The Combination of Hydrogen and Oxygen Into Water

Author: Henry Cavendish

The Combination of Hydrogen and Oxygen Into Water

Henry Cavendish

In Dr. Priestley’s last volume of experiments is related an experiment of Mr. Warltire’s, in which it is said that, on firing a mixture of common and inflammable air by electricity in a close copper vessel holding about three pints, a loss of weight was always perceived, on an average about two grains, though the vessel was stopped in such a manner that no air could escape by the explosion. It is also related, that on repeating the experiment in glass vessels, the inside of the glass, though clean and dry before, immediately became dewy; which confirmed an opinion he had long entertained, that common air deposits its moisture by phlogistication. As the latter experiment seemed likely to throw great light on the subject I had in view, I thought it well worth examining more closely. The first experiment also, if there was no mistake in it, would be very extraordinary and curious; but it did not succeed with me; for though the vessel I used held more than Mr. Warltire’s, namely, 24,000 grains of water, and though the experiment was repeated several times with different proportions of common and inflammable air, I could never perceive a loss of weight of more than one-fifth of a grain, and commonly none at all. It must be observed, however, that though there were some of the experiments in which it seemed to diminish a little in weight, there were none in which it increased.

In all the experiments, the inside of the glass globe became dewy, as observed by Mr. Warltire; but not the least sooty matter could be perceived. Care was taken in all of them to find how much the air was diminished by the explosion, and to observe its test. The result is as follows, the bulk of the inflammable air being expressed in decimals of the common air:


xyzCommon    flammable    Diminution.    Air Remaining    Test of this    Standard,
Air.      Air.                          after the        Air in the
                                        Explosion.       First
1         1.241          .686           1.555            .055             .0
          1.955          .642           1.423            .063             .0
          .706           .647           1.059            .066             .0
          .423           .612           .811             .097             .03
          .331           .476           .855             .339             .27
          .206           .294           .912             .648             .58

In these experiments the inflammable air was procured from zinc, as it was in all my experiments, except where otherwise expressed: but I made two more experiments, to try whether there was any difference between the air from zinc and that from iron, the quantity of inflammable air being the same in both, namely, 0.331 of the common; but I could not find any difference to be depended on between the two kinds of air, either in the diminution which they suffered by the explosion, or the test of the burnt air.

From the fourth experiment it appears, that 423 measures of inflammable air are nearly sufficient to completely phlogisticate 1000 of common air; and that the bulk of the remaining air after the explosion is then very little more than four-fifths of the common air employed; so that as common air cannot be reduced to a much less bulk than that by any method of phlogistication, we may safely conclude, that when they are mixed in this proportion, and exploded, almost all the inflammable air, and about one-fifth part of the common air, lose their elasticity, and are condensed into the dew which lines the glass.

The better to examine the nature of this dew, 500,000 grain measures of inflammable air were burnt with about two and one-half times that quantity of common air, and the burnt air made to pass through a glass cylinder eight feet long and three-quarters of an inch in diameter, in order to deposit the dew.
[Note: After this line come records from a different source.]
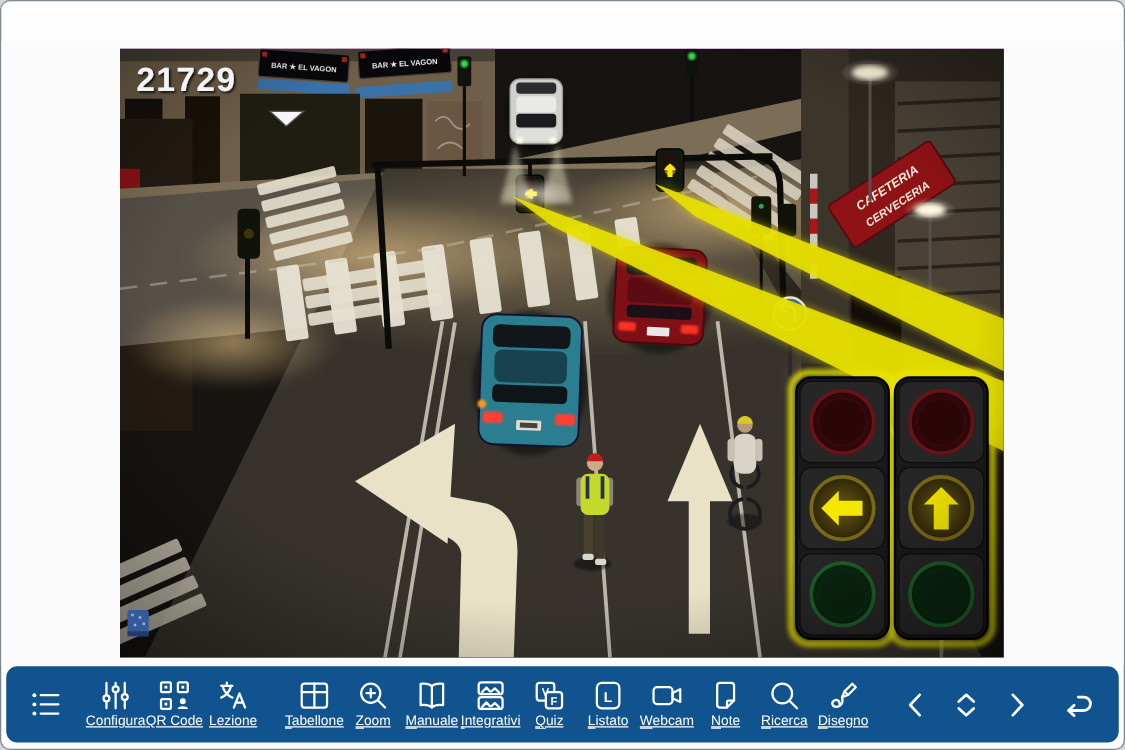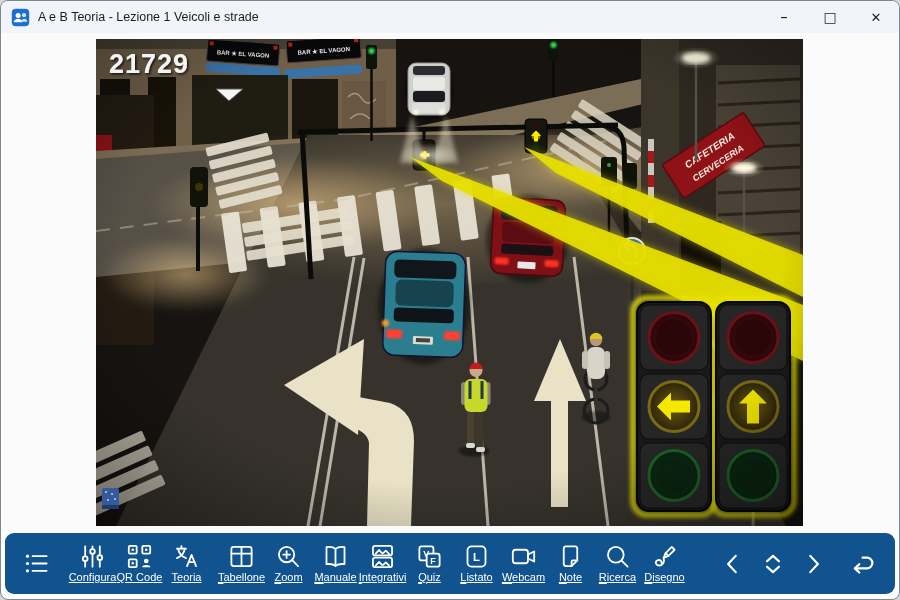"A e B Teoria -" div.titlebar { html: <div> <span> <svg> <rect></rect> <circle></circle> <path></path> <circle></circle> <path></path> </svg> </span> <span>A e B Teoria - Lezione 1 Veicoli e strade</span> <div> <button>–</button> <button>□</button> <button>✕</button> </div> </div> -> none }
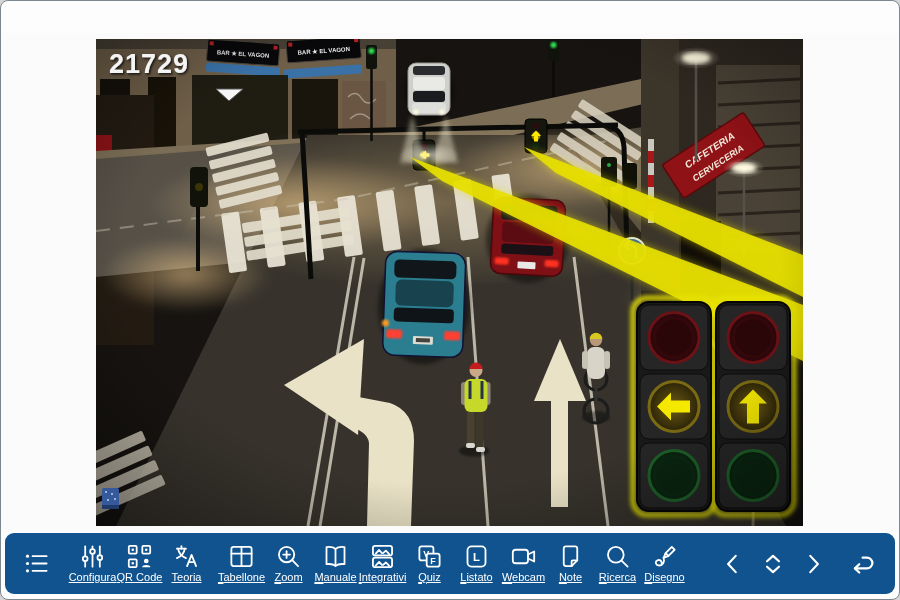"Teoria" span.tb-label { text: Teoria -> Lezione }
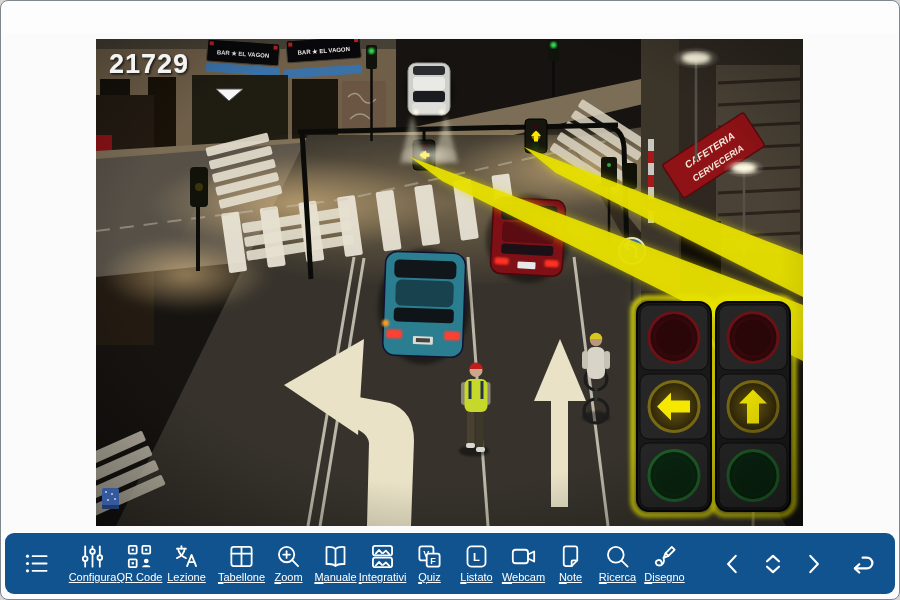"Tabellone" .tb-btn.grp { margin-left: 8px -> 18px }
The two airs were conveyed slowly into this cylinder by separate copper pipes, passing through a brass plate which stopped up the end of the cylinder; and as neither inflammable nor common air can burn by themselves, there was no danger of the flame spreading into the magazines from which they were conveyed. Each of these magazines consisted of a large tin vessel, inverted into another vessel just big enough to receive it. The inner vessel communicated with the copper pipe, and the air was forced out of it by pouring water into the outer vessel; and in order that the quantity of common air expelled should be two and one-half times that of the inflammable, the water was let into the outer vessels by two holes in the bottom of the same tin pan, the hole which conveyed the water into that vessel in which the common air was confined being two and one-half times as big as the other.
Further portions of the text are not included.